0.000   Information on the Bank:

0.001   Dena Bank, founded in May 1938 is now a leading listed bank and is a
        Government of India enterprise. The Bank had 1122 branches as at 31 st
        March 2006 (1122 as at 30th June 2006) including 98 satellite offices
        spread over 21 states and 3 Union Territories. Of these, 518 branches
        were located in Gujarat, 249 in Maharashtra and 74 in Chhattisgarh. The
        Bank had presence in almost all major cities / towns elsewhere. Of the
        1122 branches, 491 (including 98 satellite offices) were located in rural
        areas, 191 in semi-urban, 236 in urban and 204 in Metro areas. The Bank
        does not have any branch outside the country. The Bank has 37 authorized
        dealer branches to undertake forex related business. The Bank has also
        set up 5 Asset Recovery Branches to focus on recovery efforts in large
        NPA accounts. The Bank has set up over 50 FINMARTS for marketing of
        its retail products and services.

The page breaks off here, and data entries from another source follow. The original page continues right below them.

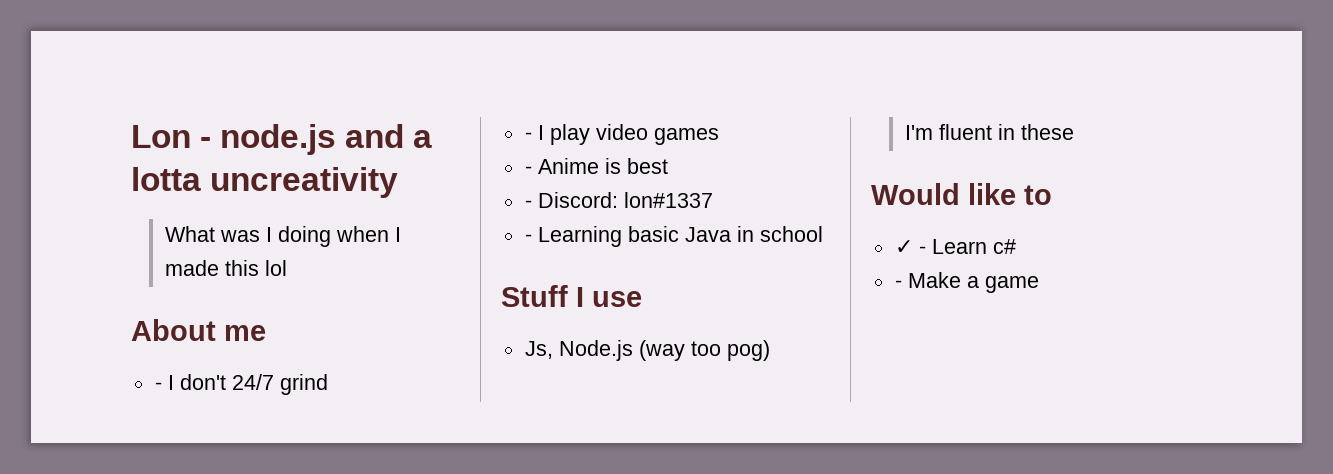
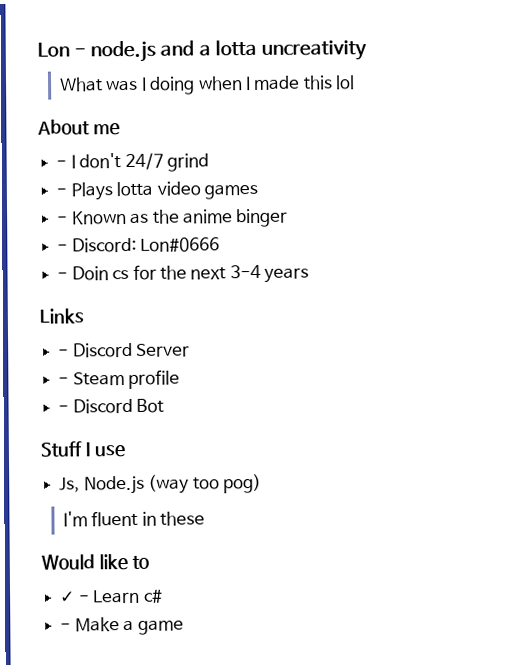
- - I play video games
+ - Plays lotta video games
- - Anime is best
+ - Known as the anime binger
- - Discord: lon#1337
- - Learning basic Java in school
+ - Discord: Lon#0666
+ - Doin cs for the next 3-4 years
+ Links
+ - Discord Server
+ - Steam profile
+ - Discord Bot

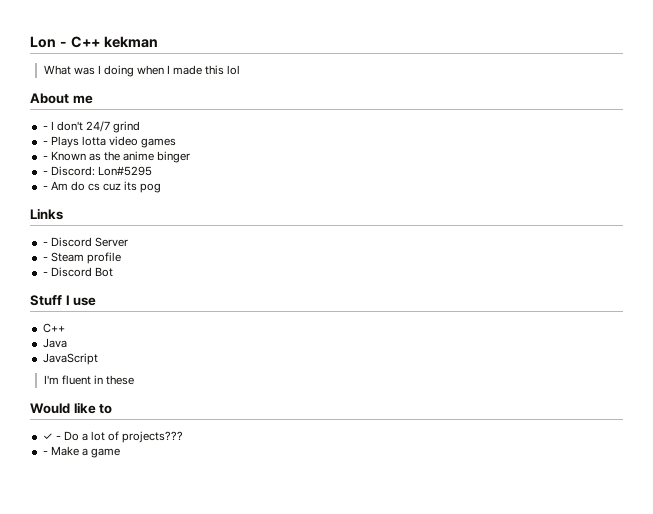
- Lon - node.js and a lotta uncreativity
+ Lon - C++ kekman
- - Discord: Lon#0666
- - Doin cs for the next 3-4 years
+ - Discord: Lon#5295
+ - Am do cs cuz its pog
  Stuff I use
- Js, Node.js (way too pog)
+ C++
+ Java
+ JavaScript
- ✓ - Learn c#
+ ✓ - Do a lot of projects???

0.002   The Bank has a large bouquet of products and services to offer its
        customers. Apart from traditional asset & liability products and ancillary
        services like Safe Deposit Vaults, the Bank also has a number of Retail
        Banking schemes for housing loans, consumer durables, educational
        loans, mortgage loans etc. The Bank also offers its services in the form of
        Credit cards, ATM cum Debit cards, Kisan Credit Cards, Dena Laghu
        Udyami Credit Card, Dena General Credit Card etc. The Bank also had a
        special deposit scheme Dena Alpa Bachat Katha aimed at financial
        inclusion. The Bank has been active in corporate credit, agricultural credit,
        SME & SSI loans, retail credit and export credit. The loan book of the bank
        is well diversified covering a wide of sectors / industries of the economy.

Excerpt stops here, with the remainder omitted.